TO DO:
When a picture appears among the records, leave it out, and copy all else exactly.

INPUT MATERIAL:
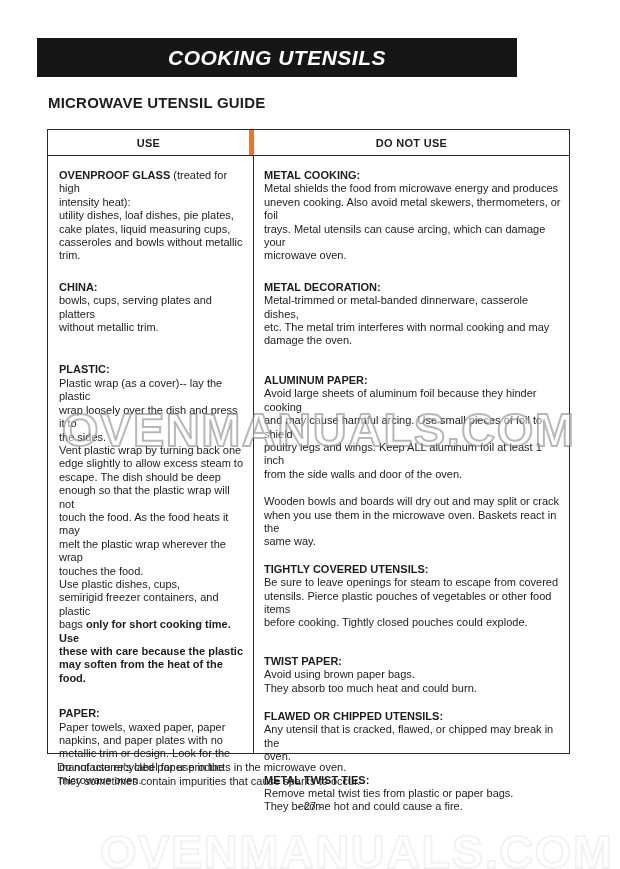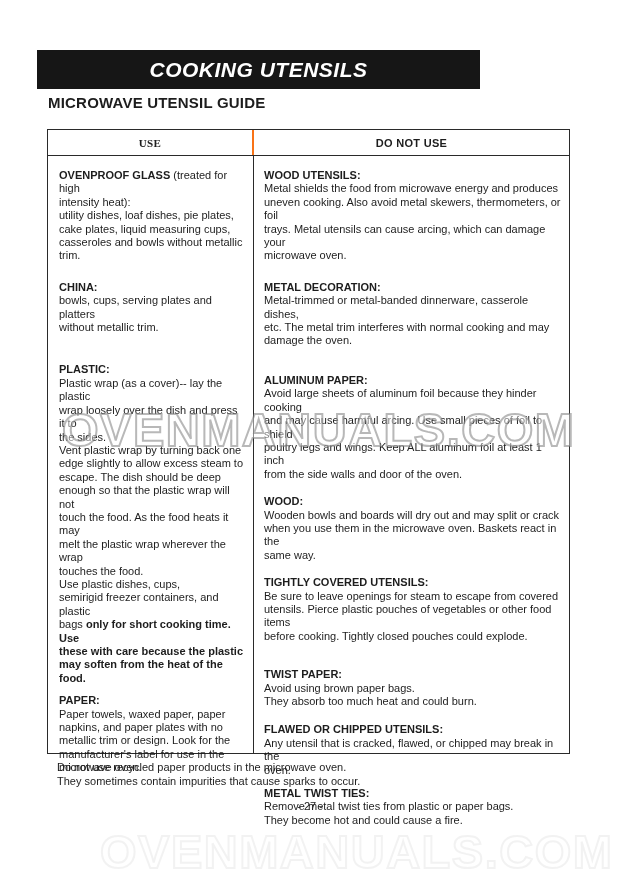"COOKING UTENSILS" .banner { top: 50px -> 38px; width: 443px -> 480px }
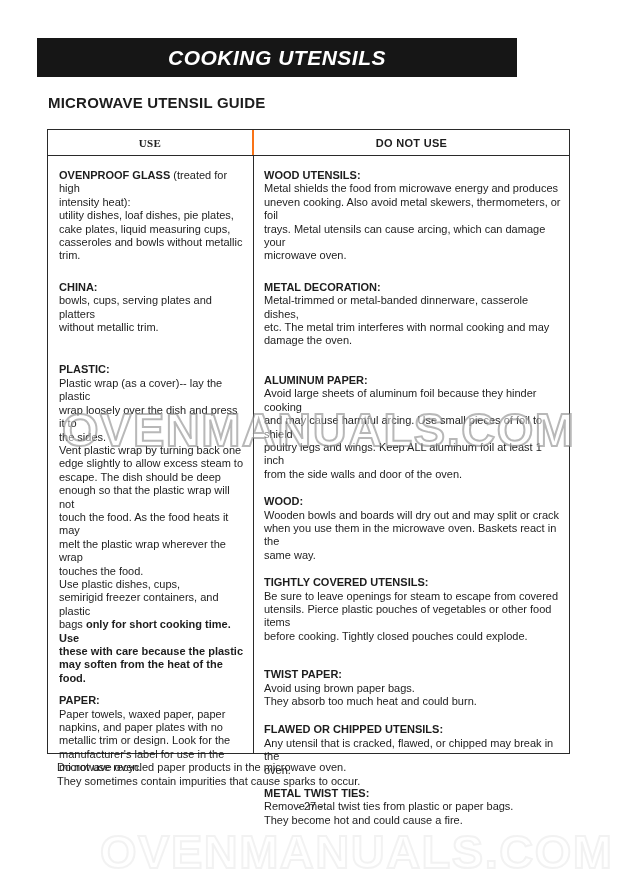"USE" .th.use-th { border-right: 2px solid #f97316 -> 5px solid #f97316; font-family: Liberation Serif, serif -> none }
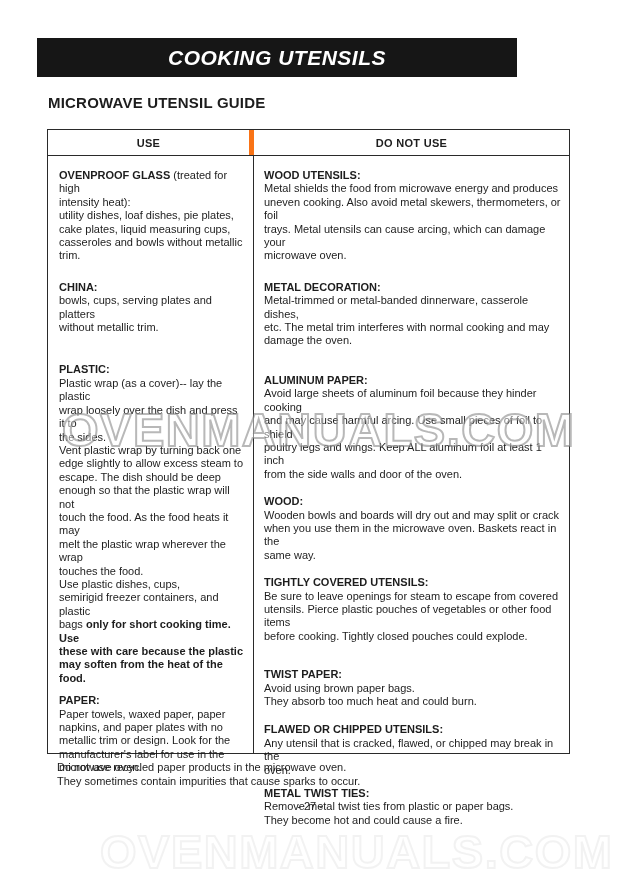"WOOD UTENSILS:" b { text: WOOD UTENSILS -> METAL COOKING }
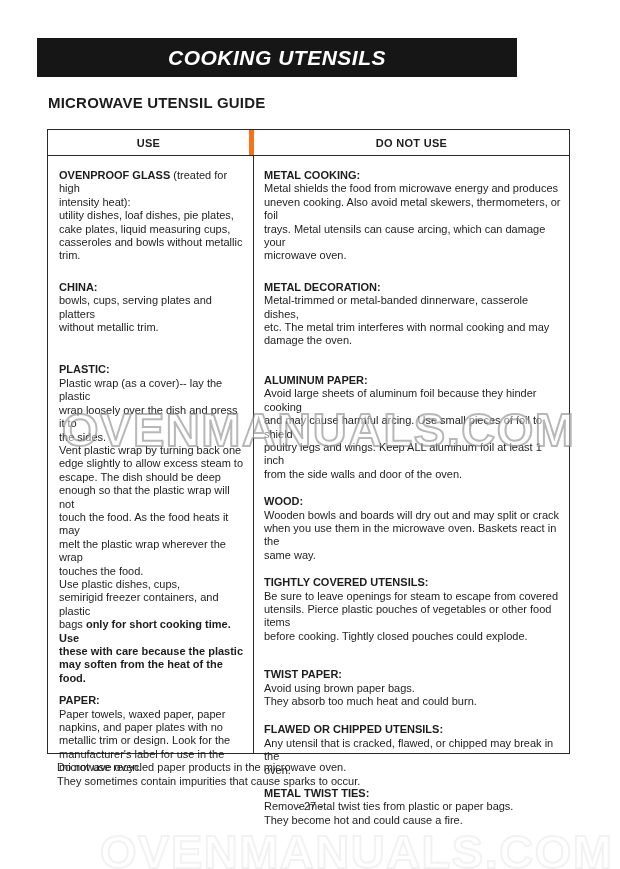"WOOD:" div.sec-h { html: <div><b>WOOD:</b></div> -> none }
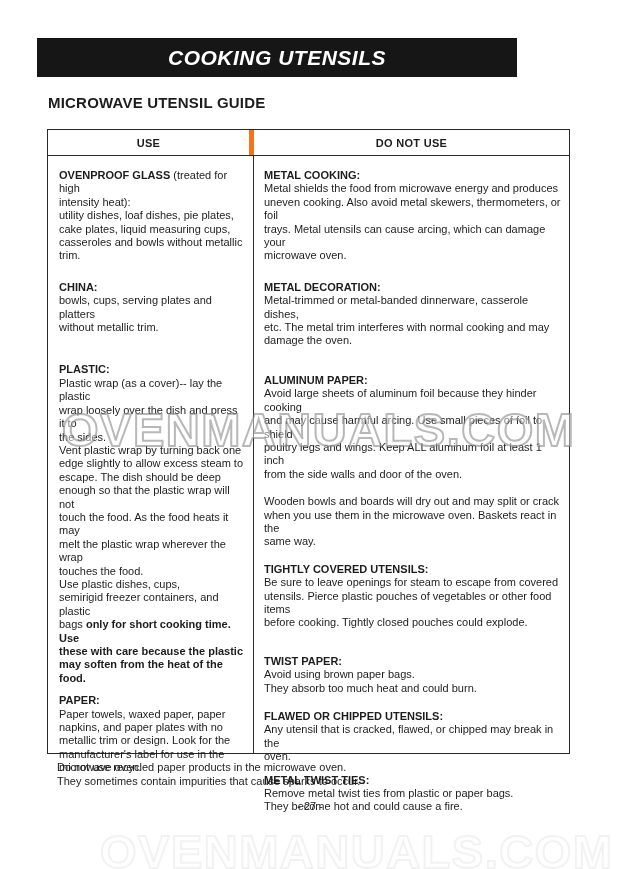"PAPER:" .use-col .sec:nth-child(4) { margin-top: 9px -> 22px }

ANSWER TO THE PROBLEM:
"COOKING UTENSILS" .banner { top: 50px -> 38px; width: 443px -> 480px }
"USE" .th.use-th { border-right: 2px solid #f97316 -> 5px solid #f97316; font-family: Liberation Serif, serif -> none }
"WOOD UTENSILS:" b { text: WOOD UTENSILS -> METAL COOKING }
"WOOD:" div.sec-h { html: <div><b>WOOD:</b></div> -> none }
"PAPER:" .use-col .sec:nth-child(4) { margin-top: 9px -> 22px }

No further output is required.